Solving Equations and Inequalities Involving Derivatives

1. Find the points on the graph of \(f( x) =4x^{3}-12x^{2}+2\), where \(f\) has a horizontal tangent line.
2. Where is \(f^\prime (x)>0\)? Where is \(f'(x) < 0\)?

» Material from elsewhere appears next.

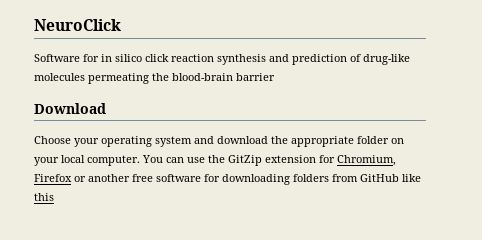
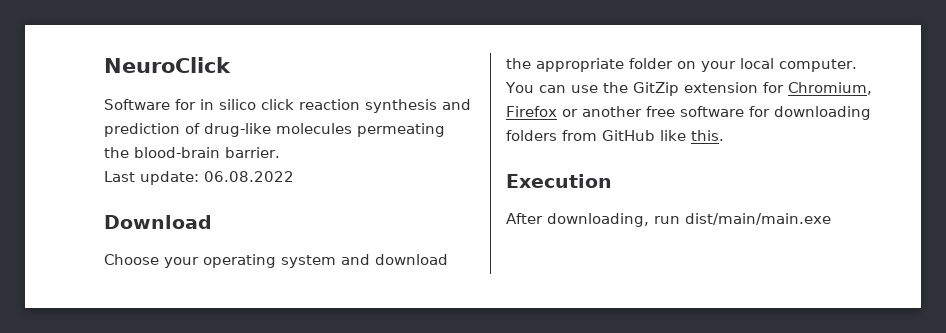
[236,73,275,81] barrier -> [225,147,280,158] [104,171,294,185] barrier. // Last update: 06.08.2022
[34,193,54,201] this -> [691,130,724,141] [506,174,612,188] [506,213,831,227] this. // Execution // After downloading, run dist/main/main.exe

Solution (a) The slope of a horizontal tangent line is 0. Since the derivative of \(f\) equals the slope of the tangent line, we need to find the numbers \(x\) for which \(f^\prime ( x) =0\). \[ \begin{eqnarray*} f^\prime ( x) &=& 12x^{2}-24x = 12x (x-2) \\ 12x ( x-2 ) &=& 0 & {\color{#0066A7}{\hbox{\(f^{\,\prime} ( x ) =0.\)}}} \\ x &=&0\hbox{ or }x=2 & {\color{#0066A7}{\hbox{Solve.}}} \end{eqnarray*} \]

At the points \(( 0,f( 0) ) =( 0,2)\) and \(( 2,f(2) ) =( 2,-14)\), the graph of the function \(f( x) =4x^{3}-12x^{2}+2\) has a horizontal tangent line.

(b) Since \(f^\prime(x)=12x (x-2)\) and we want to solve the inequalities \(f^\prime(x)>0\) and \(f^\prime(x) < 0\), we use the zeros of \(f^\prime\), 0 and 2, and form a table using the intervals (\(-\infty,0\)), (0,2), and (\(2, \infty)\).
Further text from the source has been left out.